Facilitating Developmental Interactions With Children in Out-of-Home Care

NCT07283471 · Status: ENROLLING_BY_INVITATION · Phase: NA · Type: INTERVENTIONAL · Enrollment: 300

Last updated 2026-01-28

No results posted yet for this study

Summary

The first goal of this single arm clinical trial is to develop the Developmental Interactions Workshop Series (DIWS).

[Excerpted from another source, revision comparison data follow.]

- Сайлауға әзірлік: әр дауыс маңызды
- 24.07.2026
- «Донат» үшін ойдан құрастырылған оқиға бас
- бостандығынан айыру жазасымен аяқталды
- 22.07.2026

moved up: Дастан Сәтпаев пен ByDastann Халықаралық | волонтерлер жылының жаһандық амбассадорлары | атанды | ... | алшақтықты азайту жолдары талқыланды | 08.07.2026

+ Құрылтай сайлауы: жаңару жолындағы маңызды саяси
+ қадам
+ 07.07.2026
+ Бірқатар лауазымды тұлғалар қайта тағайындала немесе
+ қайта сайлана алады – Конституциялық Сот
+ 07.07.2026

The second goal is to learn about the DIWS's acceptability, feasibility, and usefulness by implementing it in agencies who provide residential care for children.

The main questions it answers are

* Does participating in the DIWS help caregivers to become more capable, motivated, and purposeful about using developmental interactions in their caregiving role?
* Do caregivers and children see more developmental interactions during their routine daily activities after the caregivers complete the DIWS?

Caregiving staff will

* Attend the DIWS
* Complete surveys 2-4 before and 4-6 weeks after the DIWS
* Complete telephone interviews before and after the DIWS (a subset of caregiving staff)

Children in care will complete brief surveys 2-4 weeks before and 4-8 weeks after their caregiving staff attend the DIWS.

Conditions

  • Psychological Trauma

Interventions

BEHAVIORAL

The Developmental Interaction Workshop Series (DIWS)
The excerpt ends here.